**Records provided**
◇ ◇ ◇ ◇
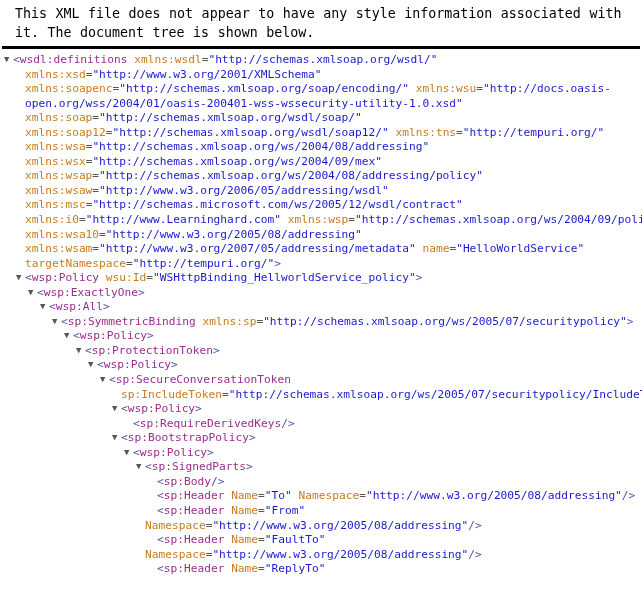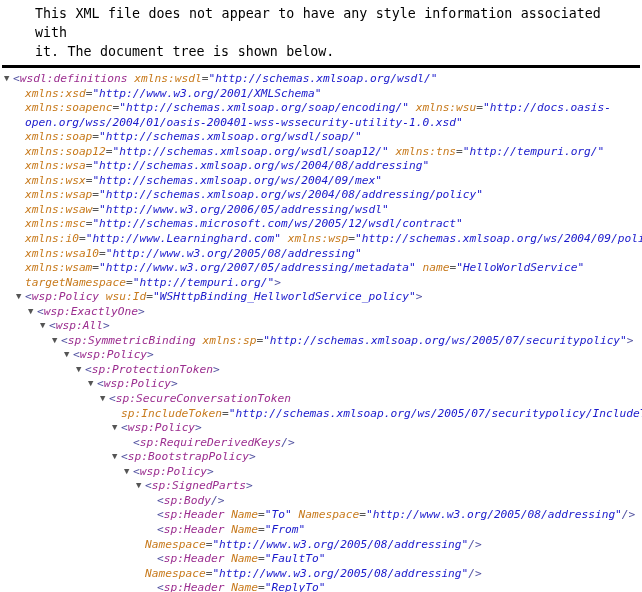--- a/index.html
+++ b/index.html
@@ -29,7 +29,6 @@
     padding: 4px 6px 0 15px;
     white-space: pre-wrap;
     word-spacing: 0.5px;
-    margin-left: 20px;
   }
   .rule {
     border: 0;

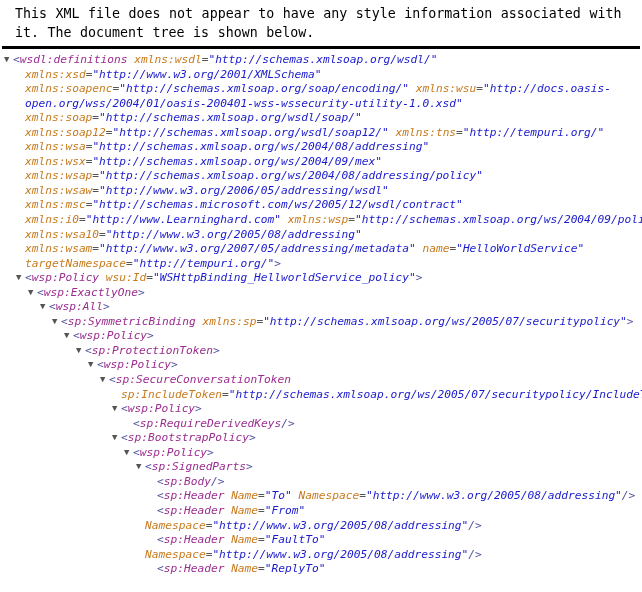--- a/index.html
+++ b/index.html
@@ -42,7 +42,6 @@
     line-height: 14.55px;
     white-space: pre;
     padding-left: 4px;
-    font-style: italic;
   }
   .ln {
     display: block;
◇ ◇ ◇ ◇
**Directions for this task**
What lines in the records contain the word "white"? Return each one.

**Written solution**
     white-space: pre-wrap;
     white-space: pre;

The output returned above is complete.